With all this talk of inner inhibition and excitation, you might wonder whether I’m being too militaristic. “Must you speak of such a hostile interior?” you might ask. “I hate the idea that my mind’s a jungle with feuding foes!” you might exclaim.

Let me rephrase. The claim that it’s a jungle in there really boils to two overarching claims, neither of which needs to be controversial and both of which, when combined, are meant only to integrate what has been appreciated for a long time in cognitive psychology. One claim is that the nervous system relies on excitation and inhibition. The other is that it’s imperative that a theory of mental function not fall into the trap of positing executives who know more than others in the neural arboretum. Regarding the second claim, believing that there’s a Mr. or Ms. Know-It-All begs the question of how s/he knows all s/he does. Positing such an inner agent amounts to kicking the cognitive can down the road.

Granting these things, you may still ask whether both ingredients of the jungle principle—competition and cooperation—are needed to account for Posner’s data, not to mention the other data obtained in attention laboratories. “Maybe excitation alone can tell the story,” you might muse.
²¹

One reason to posit inhibition is that if only excitation existed, the excitation could grow endlessly. Real physical and biological systems have limits. It’s unrealistic to say that excitation builds up with no end in sight.

“Well, all right,” you might reply, “but still, the excitation could subside over time.” To this I’d say, “Yes, it’s possible the excitation could die down passively. That would help solve the too-much-of-a-good-thing problem. But there’s a difficulty with relying entirely on passive decay. Attentional dynamics would slow to a crawl. For speedy changes, the best mechanism is one that manages quick shifts of inhibition and excitation. The ups and downs, suitably dialed, can produce the rapid shifts of attention that all of us display.”

The third reason to allow for inhibition as well as excitation is that the nervous system relies extensively on both forms of interaction. You don’t have to look hard for inhibition in the nervous system; it’s pervasive. The extensive reliance on inhibition, as found in neurophysiology (see
Chapter 3
), provides the third reason why inhibition should be invoked in accounts of attention. The nervous system relies on inhibition in all it does. There’s no reason why it shouldn’t rely on inhibition in attention or, for that matter, in any other cognitive domain.

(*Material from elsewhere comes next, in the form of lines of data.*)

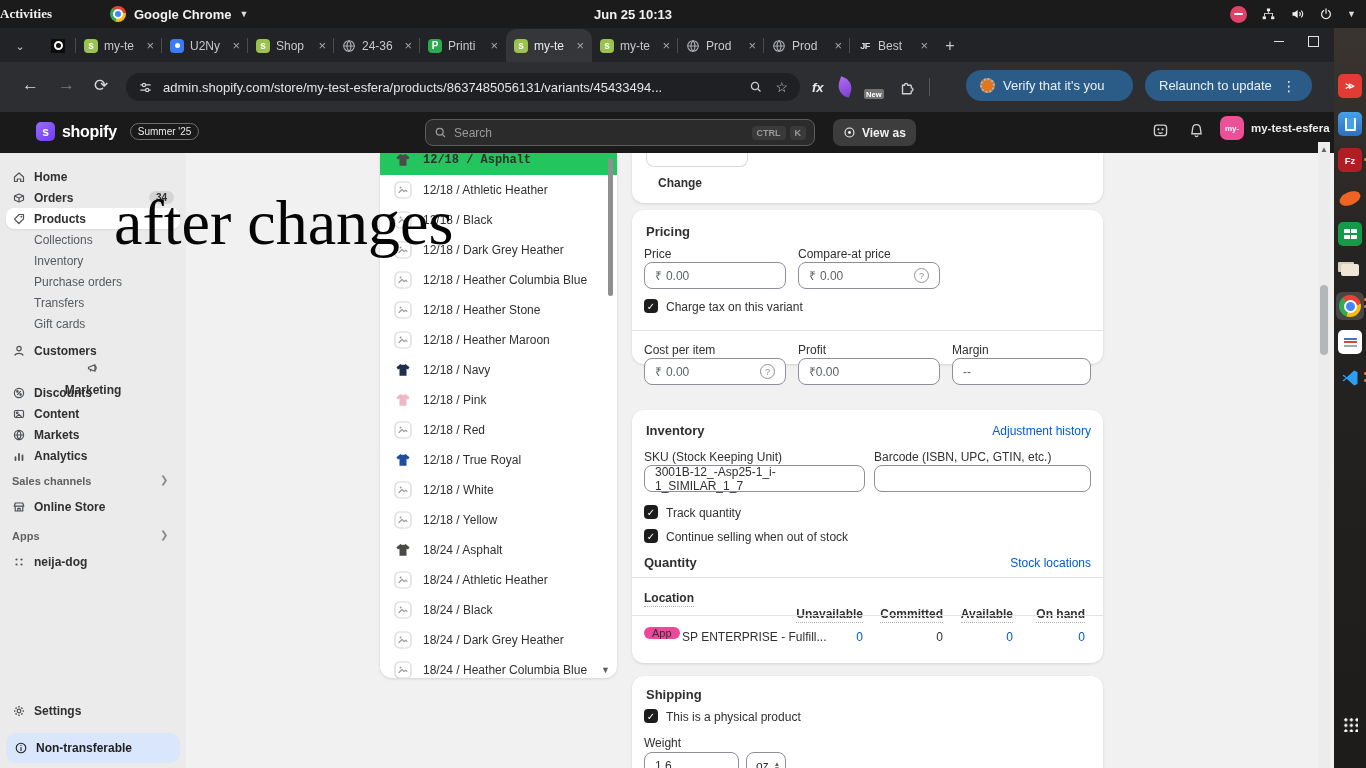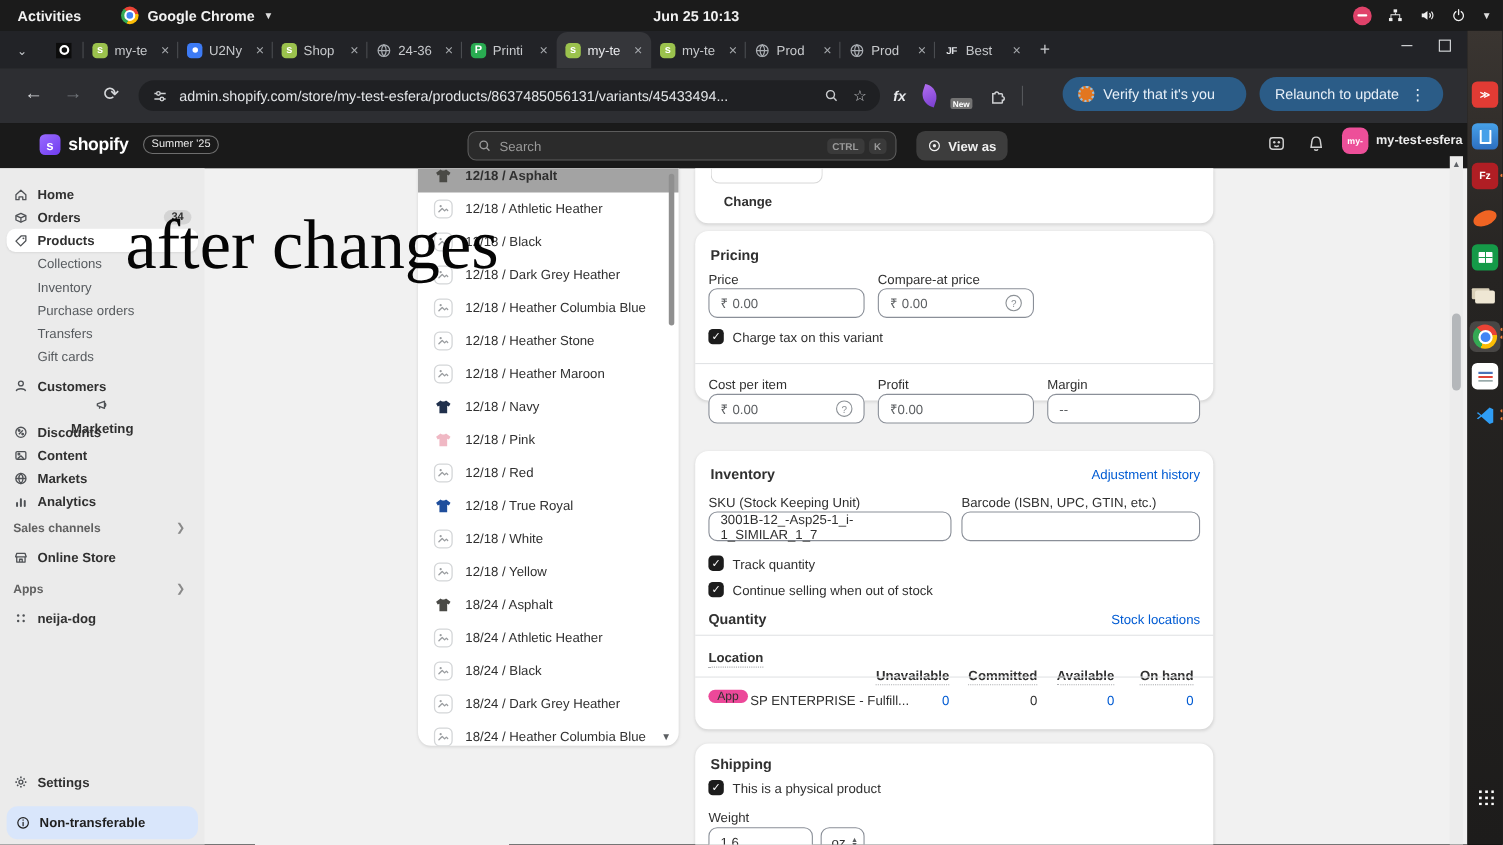--- a/index.html
+++ b/index.html
@@ -10,7 +10,7 @@
   
   .gnome-bar{position:absolute;left:0;top:0;width:1366px;height:28px;background:#1b1b1b;color:#f2f2f2;
     display:flex;align-items:center;font-size:13px;}
-  .gb-activities{position:absolute;left:16px;font-weight:600;}
+  .gb-activities{position:absolute;left:0;font-weight:600;font-family:Liberation Serif, serif;}
   .gb-app{position:absolute;left:110px;display:flex;align-items:center;gap:8px;font-weight:600;}
   .gb-caret{font-size:9px;color:#ddd;}
   .gb-clock{position:absolute;left:633px;transform:translateX(-50%);font-weight:600;}

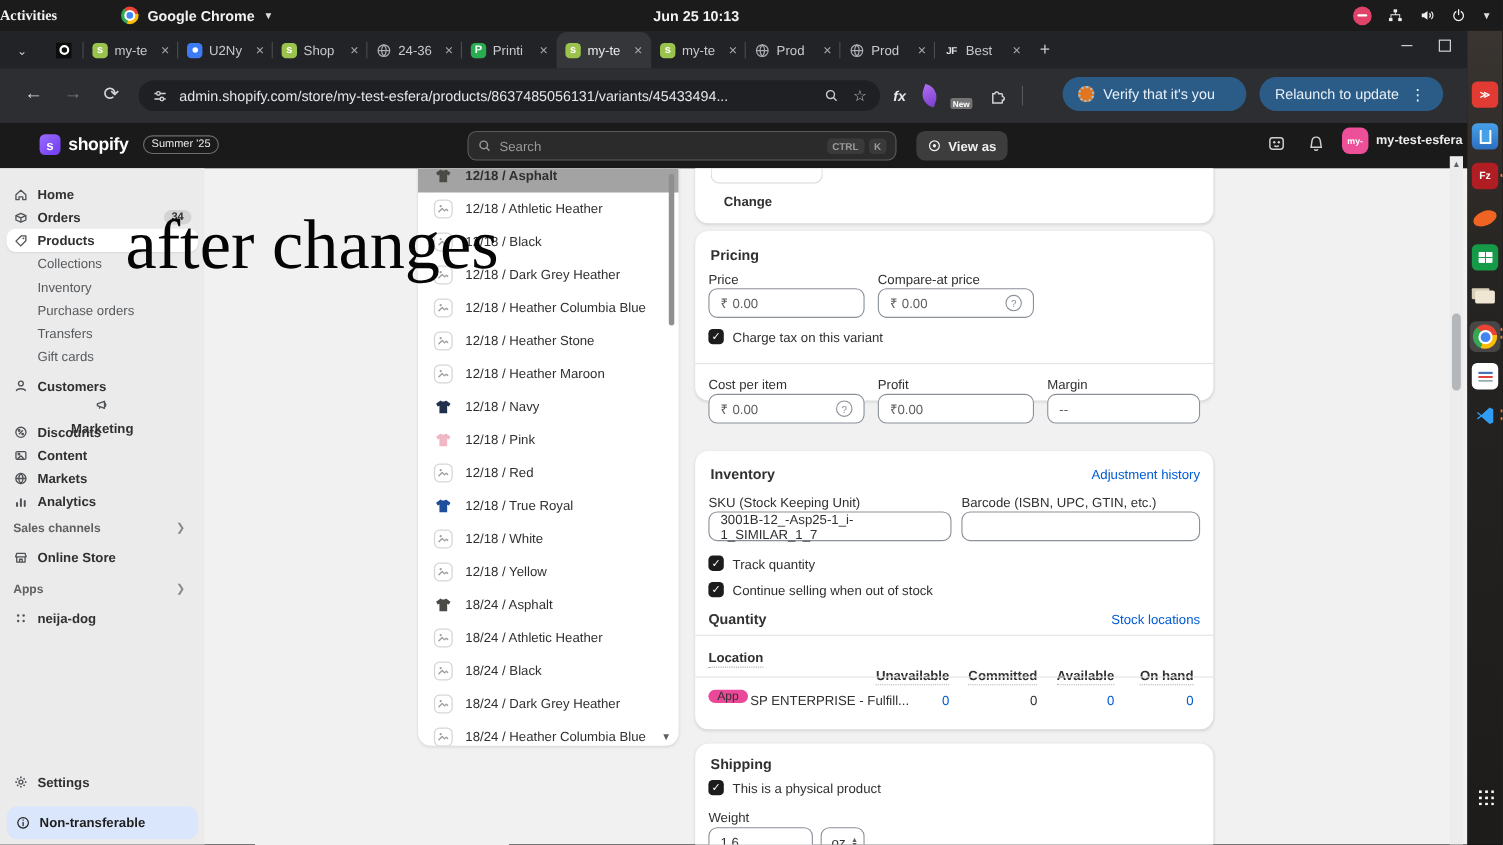--- a/index.html
+++ b/index.html
@@ -111,7 +111,7 @@
     overflow:hidden;box-shadow:0 1px 3px rgba(0,0,0,.12);}
   .vlist{position:absolute;left:0;top:-8px;right:0;}
   .vrow{height:30px;display:flex;align-items:center;gap:10px;padding-left:13px;font-size:12px;color:#303030;}
-  .vrow.sel{background:#a3a3a3;font-weight:700;}
+  .vrow.sel{background:#22c55e;font-weight:700;font-family:Liberation Mono, monospace;}
   .vthumb{width:20px;height:20px;flex:none;display:flex;align-items:center;justify-content:center;}
   .vscroll{position:absolute;right:4px;top:5px;width:5px;height:138px;background:#8f8f8f;border-radius:3px;}
   .vmore{position:absolute;right:7px;bottom:3px;color:#5c5f62;font-size:9px;}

Fourth and finally, there is direct evidence for inhibition in attention. Some of the most telling support comes from other work by Michael Posner.
Here, he noticed that when participants were shown stimuli at locations where the stimuli were recently presented, the participants took longer than usual to detect them. It was as if the participants were inhibited from returning to those locations. Posner called this phenomenon
inhibition of return
.
²²
The term may remind you of the title of a famous novel by Thomas Wolfe,
You Can’t Go Home Again
.
²³
Posner, along with Asher Cohen, showed that you
can
go home again, at least in the modest world of looking back to a recent stimulus location. But if you do, it takes longer to get there than to go somewhere else.

Researchers who have studied inhibition of return have suggested that the phenomenon is explicable in terms of prediction and responsiveness. Being responsive to stimuli at
new
locations makes more sense than being responsive to stimuli at locations you’ve been to lately. If you’re a hungry canine who’s just wolfed down a field mouse, the odds are low that another mouse will emerge soon from that same silo. The rodent roommates at the wolfing site will get the message that they’d better lay low for a while. From the wolf’s perspective, it makes more sense to look elsewhere than to keep monitoring the same spot. Such reasoning may underlie inhibition of return at the attentional level.